▶ **Provided entries**:
'''

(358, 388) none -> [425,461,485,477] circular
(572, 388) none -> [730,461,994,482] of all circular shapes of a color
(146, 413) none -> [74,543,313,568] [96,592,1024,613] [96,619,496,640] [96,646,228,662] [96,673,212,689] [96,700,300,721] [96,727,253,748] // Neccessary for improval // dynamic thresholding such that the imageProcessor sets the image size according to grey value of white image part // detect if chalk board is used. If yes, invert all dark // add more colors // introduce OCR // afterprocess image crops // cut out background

'''
'''

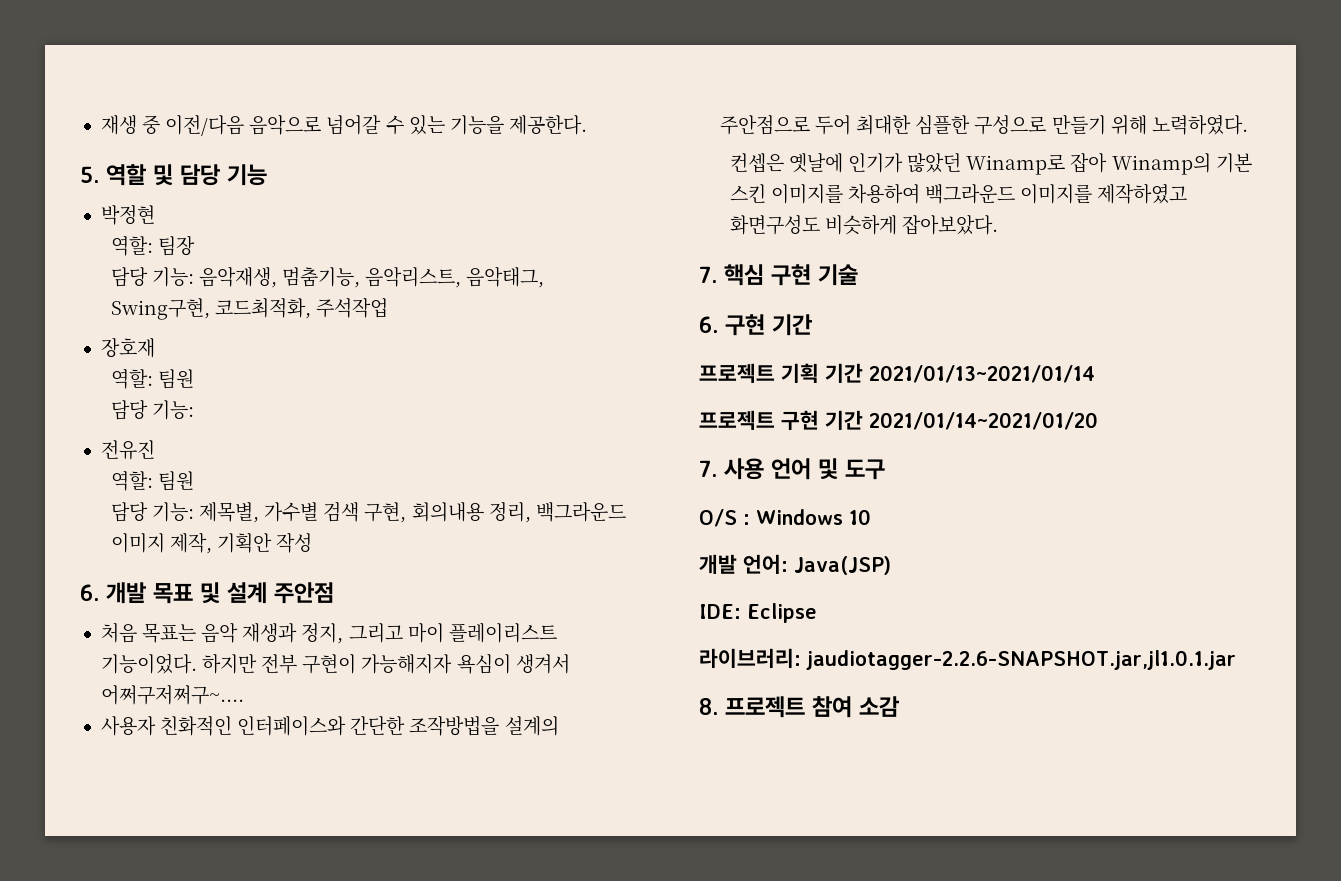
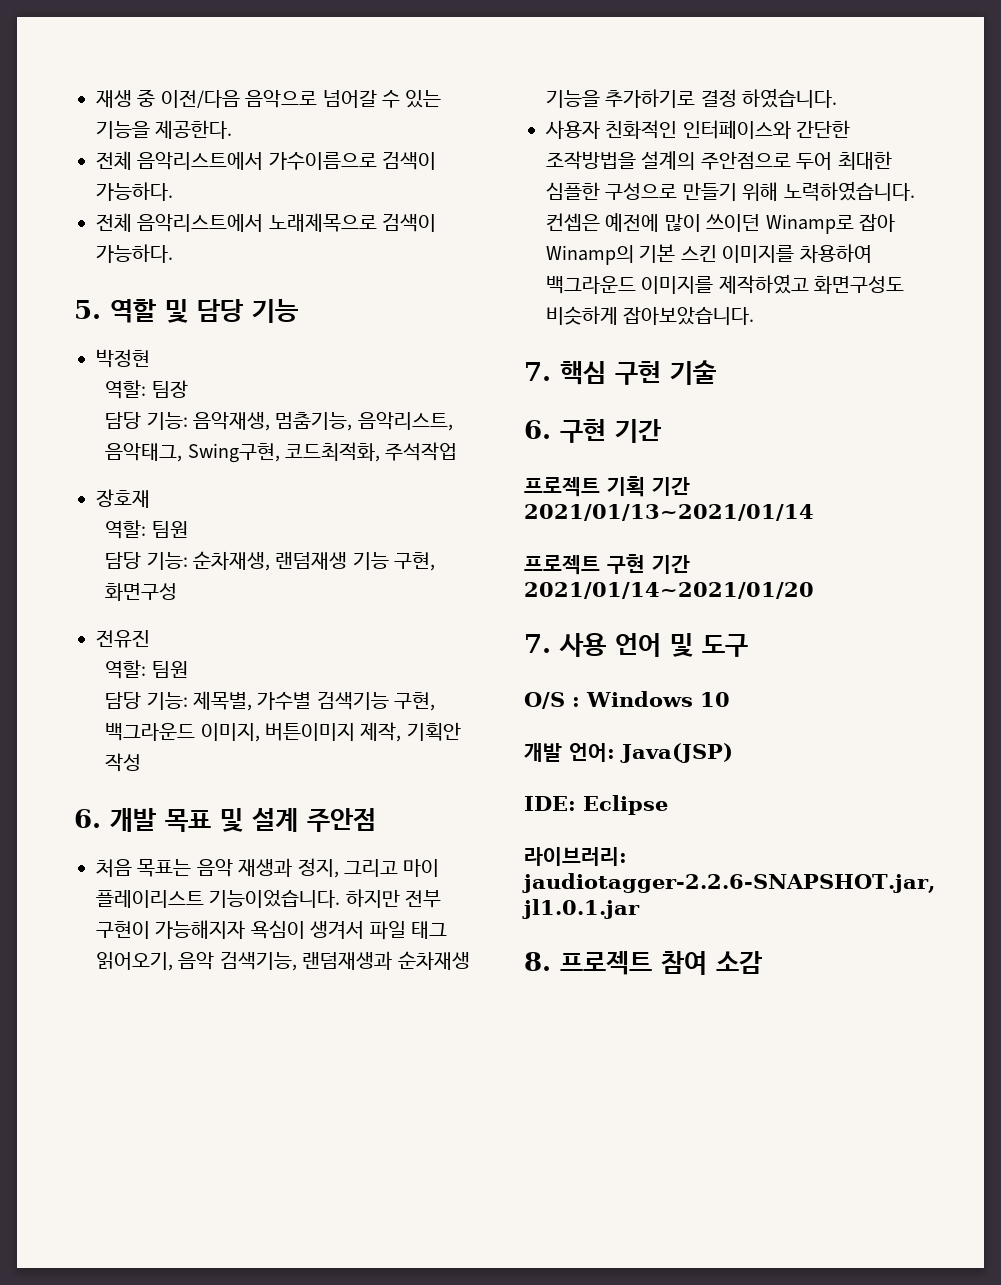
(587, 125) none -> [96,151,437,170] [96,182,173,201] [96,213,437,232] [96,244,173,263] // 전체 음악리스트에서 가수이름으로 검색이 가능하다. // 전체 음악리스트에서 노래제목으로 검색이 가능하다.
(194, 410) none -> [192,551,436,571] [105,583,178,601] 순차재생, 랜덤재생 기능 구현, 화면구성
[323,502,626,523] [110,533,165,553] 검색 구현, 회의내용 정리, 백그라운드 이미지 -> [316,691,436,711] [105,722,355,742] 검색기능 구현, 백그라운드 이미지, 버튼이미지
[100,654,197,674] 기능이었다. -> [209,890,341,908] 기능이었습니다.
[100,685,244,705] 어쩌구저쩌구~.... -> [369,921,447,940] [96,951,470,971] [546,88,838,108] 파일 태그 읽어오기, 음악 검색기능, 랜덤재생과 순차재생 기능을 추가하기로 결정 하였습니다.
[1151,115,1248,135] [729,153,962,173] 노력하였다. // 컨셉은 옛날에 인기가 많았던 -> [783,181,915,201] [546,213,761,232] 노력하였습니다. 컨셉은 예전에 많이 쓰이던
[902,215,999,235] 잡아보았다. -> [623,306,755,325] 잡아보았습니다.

'''
'''

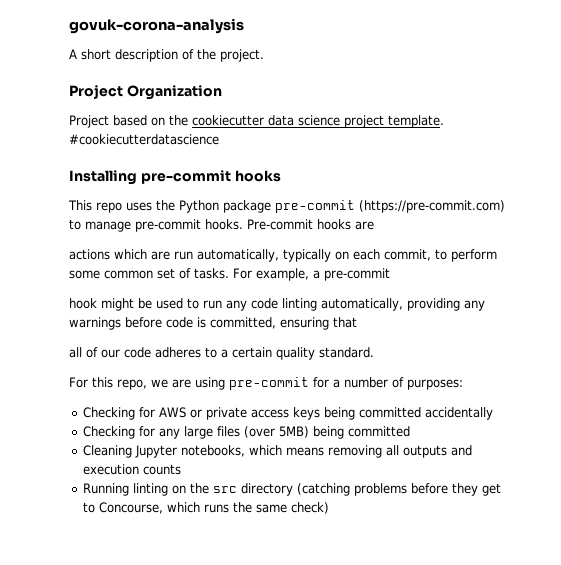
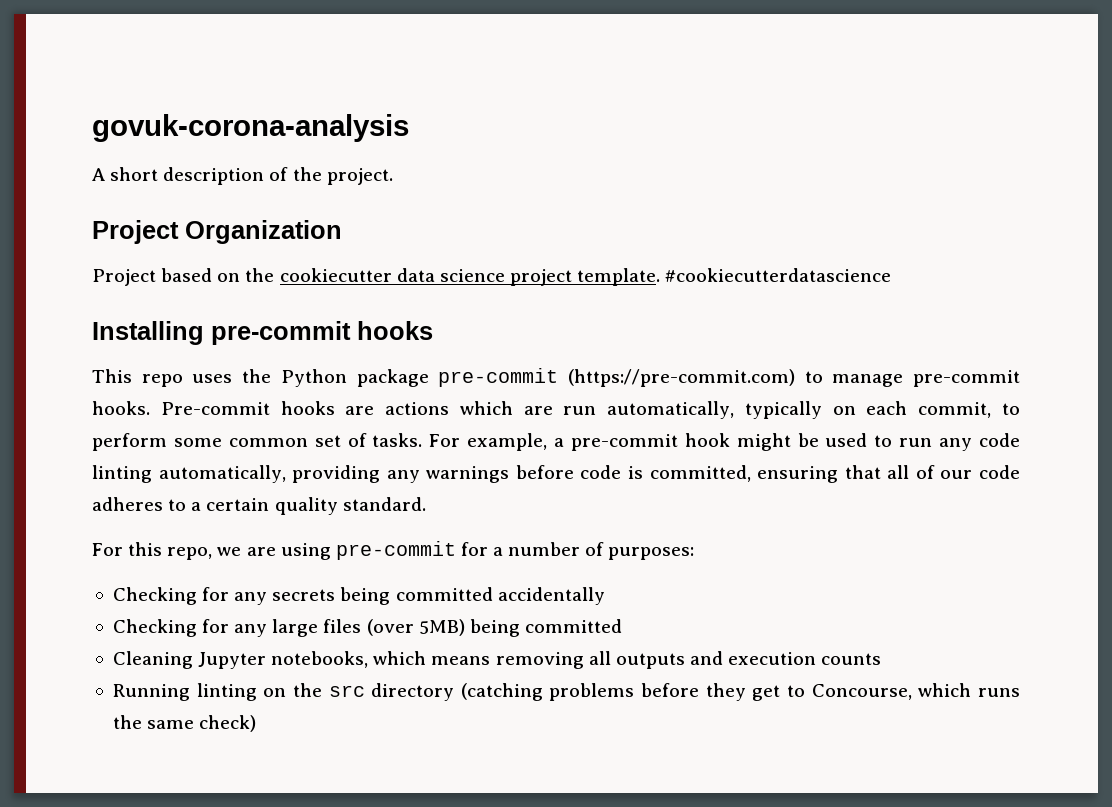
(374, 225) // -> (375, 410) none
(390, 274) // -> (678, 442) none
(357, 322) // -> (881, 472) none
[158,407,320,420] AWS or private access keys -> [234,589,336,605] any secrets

'''

▶ **Prompt**: What belongs in the answer is each line from the listing above that contains "검색기능".

▶ **Task output**:
[323,502,626,523] [110,533,165,553] 검색 구현, 회의내용 정리, 백그라운드 이미지 -> [316,691,436,711] [105,722,355,742] 검색기능 구현, 백그라운드 이미지, 버튼이미지
[100,685,244,705] 어쩌구저쩌구~.... -> [369,921,447,940] [96,951,470,971] [546,88,838,108] 파일 태그 읽어오기, 음악 검색기능, 랜덤재생과 순차재생 기능을 추가하기로 결정 하였습니다.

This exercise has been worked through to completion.